E para os que querem enganar a sociedade, os que não estão preocupados com a sua responsabilidade social na formação de profissionais sem a devida qualificação, reivindicamos apenas a “letra da lei”, ou melhor, dos atos normativos. O Decreto Nº 9235/2017 e a Portaria MEC Nº 315/2018 possuem todo o rito processual e até as formas de denúncias para punição de quem não leva educação superior a sério. Há ali os mecanismos de monitorar, acompanhar e punir quem deve ser punido. E caso os signatários do Ministérios acreditem que há uma “bandalheira”, ótimo, que seja criado um amplo Programa de Monitoramento, não com base numa só perspectiva míope, mas com base em todos os dados, indicadores e informações que o poder público já dispõe.

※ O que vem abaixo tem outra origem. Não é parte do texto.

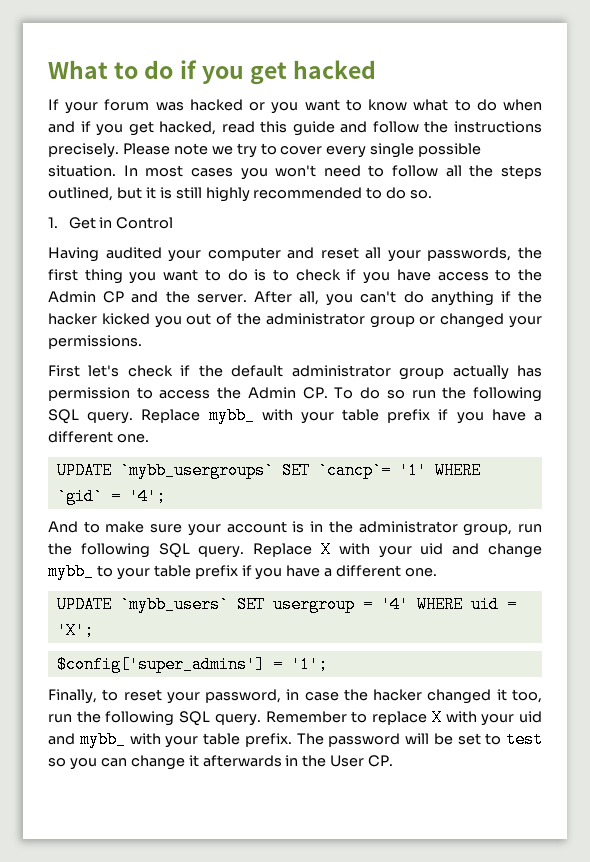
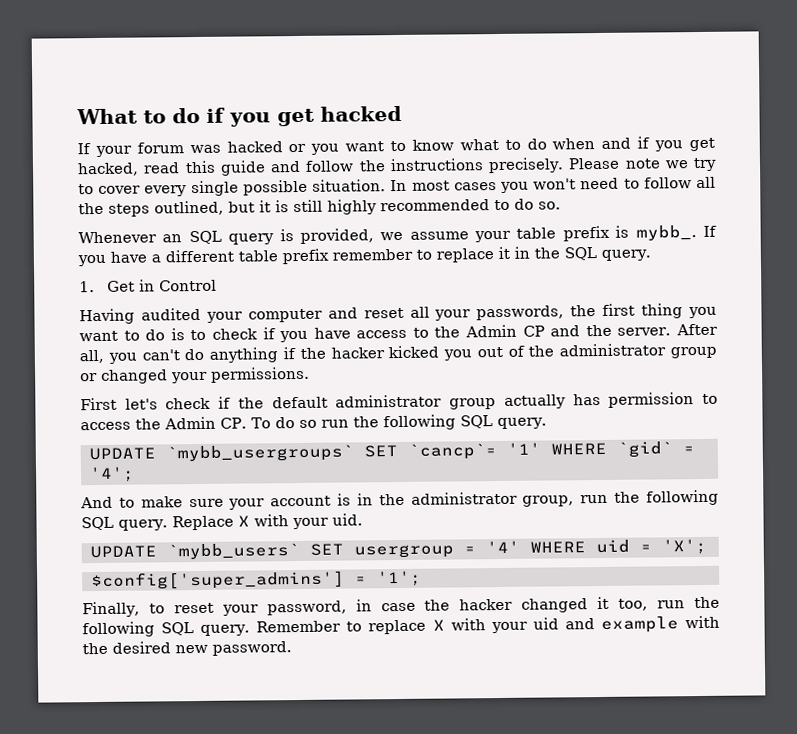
+ Whenever an SQL query is provided, we assume your table prefix is mybb_. If you have a different table prefix remember to replace it in the SQL query.
- Replace mybb_ with your table prefix if you have a different one.
- Replace X with your uid and change mybb_ to your table prefix if you have a different one.
+ Replace X with your uid.
- Remember to replace X with your uid and mybb_ with your table prefix. The password will be set to test so you can change it afterwards in the User CP.
+ Remember to replace X with your uid and example with the desired new password.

Por fim nossa proposta mais ousada, trabalhosa, mas aquela que acreditamos ser a medida de impacto de longo prazo que preservará os interesses da sociedade: com base no Cadastro Geral de Empregados e Desempregados e eSocial, obviamente com alguma atualização dos seus campos de coletas, ou ainda, com base em dados sobre empresas por parte da Receita Federal, é possível se criar um Big Data capaz de avaliar as IES naquilo que efetivamente elas devem para a sociedade, a eficácia dos cursos que oferecem. Empregabilidade e empreendedorismo são os fatores da vida real que nos dirão o que a “faculdade fez pelo aluno”. Alguns colocarão esta proposta no campo da desconfiança sobre nossa privacidade. Num país com a Lei Geral de Proteção de Dados já consolidada, com um Ministério Público atuante, diríamos que este perigo é muito menor do que o representado pelas grandes corporações internacionais de dados já existentes.
Esperamos que este conjunto de notas tenha ajudado o leitor no percurso da reflexão sobre os erros que podem estar em curso pelo Ministério da Educação e na percepção que há alternativas. Que nossas notas não “vençam” porque as propostas foram aceitas, mas que sirvam para o avanço da educação superior de qualidade. Se erramos nas propostas, que tenhamos proporcionado uma discussão que leve ao acerto, ainda que com nenhuma das ideias aqui presentes.